RaspberryPi-3
My latest acquisition to the shack is a RaspberryPi-3. A great birthday gift to get! I already owned two RaspberryPi-1’s and one RaspberryPi-2. One of the RaspberryPi-1’s is doing a great job to put out the telemetry of my weather station with Xastir. I wanted the RaspberryPi-3 put to work as a WSPR-decoder as extension on my latest project: the 30m WSPR-RX. Still working on tweaks for the RX though.
Software
My first hunch putting an OS on the RaspberryPi-3 was to use a special light version of Ubuntu (Ubuntu Mate). Unfortunately WSJT-X (the software to decode WSPR-signals) as a Ubuntu package is pretty old (version 1.1 or something while the latest is 1.6). So I decided to compile from source. That turned out to be a little laborious since you need a lot of extra source code packages that all named different from the documentation. After an hour or so searching the source was compiling. When WSJT-X was ready it did run. But after a few starts it gave errors which I couldn’t fix. It drove the RaspberryPi-3 to a load of 100% and couldn’t recover. Back to square one. I changed Ubuntu Mate for Raspbian. And I was already compiling again from source when I stumbled upon this link. A simple PPA with the latest and the greatest of WSJT-X: version 1.7!
Altering
I did a few changes to the standard setup of Raspbian; since I run the RaspberryPi’s kind of headless, I installed tightvncserver. I just switched off the default lightdm and enabled the vncserver from boot.

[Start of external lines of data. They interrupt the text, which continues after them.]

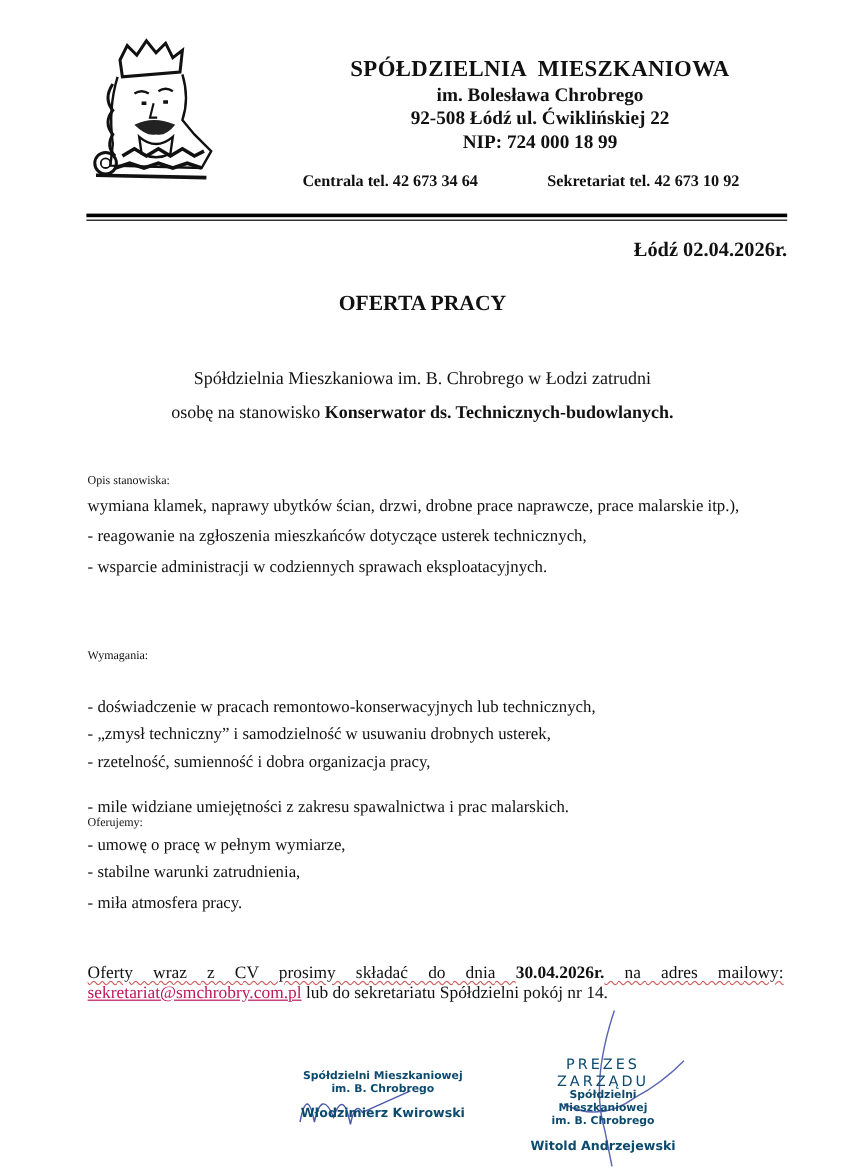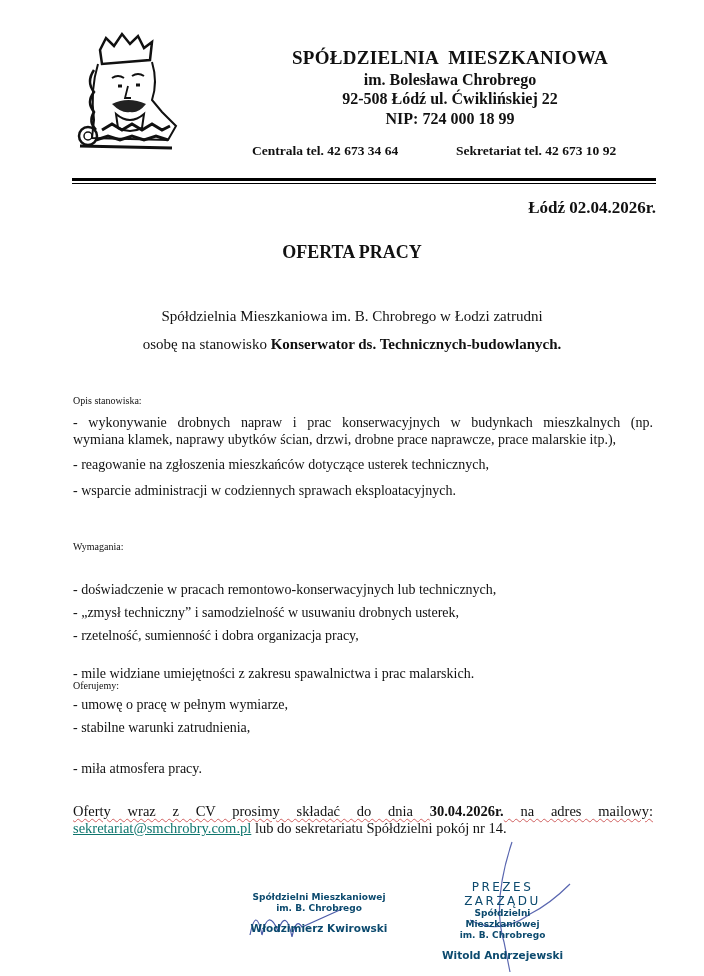--- a/index.html
+++ b/index.html
@@ -84,7 +84,6 @@
 
 <div class="abs section" style="top:395px;">
   <div class="sec-head" style="margin-bottom:8px;">Opis stanowiska:</div>
-  <p class="para justify">- wykonywanie drobnych napraw i prac konserwacyjnych w budynkach mieszkalnych (np.</p>
   <p class="para" style="margin-bottom:8px;">wymiana klamek, naprawy ubytków ścian, drzwi, drobne prace naprawcze, prace malarskie itp.),</p>
   <p class="para" style="margin-bottom:9px;">- reagowanie na zgłoszenia mieszkańców dotyczące usterek technicznych,</p>
   <p class="para">- wsparcie administracji w codziennych sprawach eksploatacyjnych.</p>

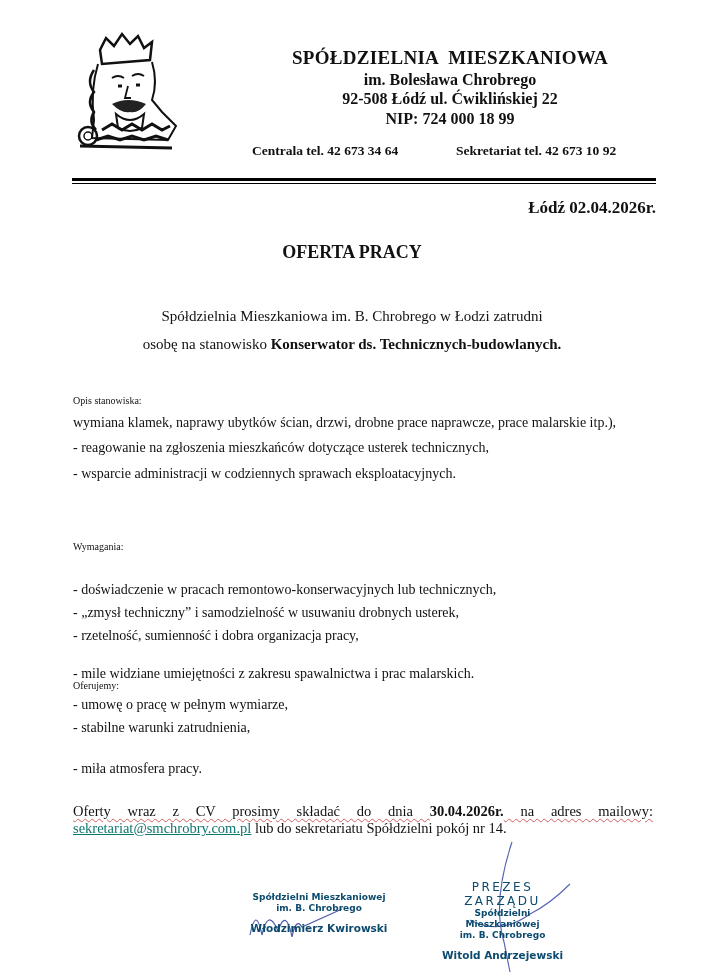--- a/index.html
+++ b/index.html
@@ -100,7 +100,7 @@
 <div class="abs section" style="top:680px;">
   <div class="sec-head" style="margin-bottom:5px;">Oferujemy:</div>
   <p class="para" style="margin-bottom:6px;">- umowę o pracę w pełnym wymiarze,</p>
-  <p class="para" style="margin-bottom:24px;">- stabilne warunki zatrudnienia,</p>
+  <p class="para" style="margin-bottom:9px;">- stabilne warunki zatrudnienia,</p>
   <p class="para">- miła atmosfera pracy.</p>
 </div>
 

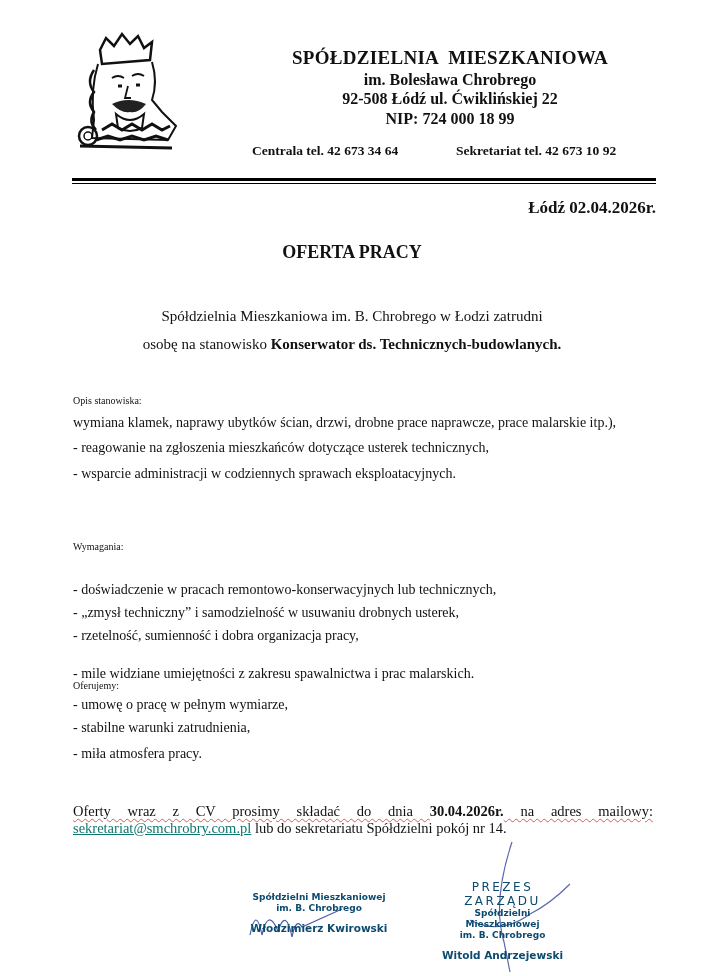--- a/index.html
+++ b/index.html
@@ -31,7 +31,7 @@
     .para { margin: 0; line-height: 17px; }
     .justify { text-align: justify; text-align-last: justify; }
     .footer { left: 73px; width: 580px; top: 803px; font-size: 14.5px; line-height: 17px; }
-    .footer a { color: #0f766e; text-decoration: underline; }
+    .footer a { color: #be185d; text-decoration: underline; }
     .squig { text-decoration: underline wavy #d06060; text-decoration-thickness: 1px; text-underline-offset: 2px; }
     .stamp { color: #0c4a6e; font-family: "DejaVu Sans", sans-serif; text-align: center; }
     .stamp .s-title { font-weight: bold; font-size: 12px; }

Something else I did was adding WSJT-X as startup application. This way after a power failure or a spontaneous reboot, WSJT-X would start automatically again to pick up it’s task.

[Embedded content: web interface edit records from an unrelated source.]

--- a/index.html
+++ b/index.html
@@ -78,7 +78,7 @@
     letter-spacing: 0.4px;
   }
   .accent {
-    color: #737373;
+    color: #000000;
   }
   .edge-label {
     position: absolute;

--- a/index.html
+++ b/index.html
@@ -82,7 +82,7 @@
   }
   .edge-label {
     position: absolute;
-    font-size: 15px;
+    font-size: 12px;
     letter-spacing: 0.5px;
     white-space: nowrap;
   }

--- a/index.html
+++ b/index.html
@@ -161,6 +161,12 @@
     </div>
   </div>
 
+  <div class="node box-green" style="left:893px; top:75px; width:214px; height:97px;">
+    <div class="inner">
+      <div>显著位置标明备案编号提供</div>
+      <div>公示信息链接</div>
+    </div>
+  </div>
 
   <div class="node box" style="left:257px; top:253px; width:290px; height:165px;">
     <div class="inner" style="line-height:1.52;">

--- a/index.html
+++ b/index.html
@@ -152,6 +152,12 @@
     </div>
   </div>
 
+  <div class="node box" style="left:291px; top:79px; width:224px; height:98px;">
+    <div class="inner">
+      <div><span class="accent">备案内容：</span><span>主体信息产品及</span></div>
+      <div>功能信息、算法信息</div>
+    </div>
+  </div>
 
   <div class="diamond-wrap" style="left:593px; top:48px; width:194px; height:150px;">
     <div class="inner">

I still need to add a cronjob to check every 5 minutes or so if the program stil runs and if not: start it again.
Hardware
After a few hours playing around with the new RaspberryPi-3 I very much like the better speed! The RaspberryPi-1 is just plain slow, the RaspberryPi-2 is a little better, but this latest edition is very good workable as all rounder in my shack. I put in a cheap Chinese USB-sound stick to decode the WSPR-signals from the WSPR-RX. It works problem-less. Booting is actually pretty fast and Raspbian is very usable. The RaspberryPi-3 isn’t getting warm or anything (you read about these errors lately) I run it on a good but simple Apple 5v/1A adapter which runs fine. Tonight I’ll do another adjusting session at the club’s lab of the WSPR-RX and then I’ll let this combination run for a few weeks.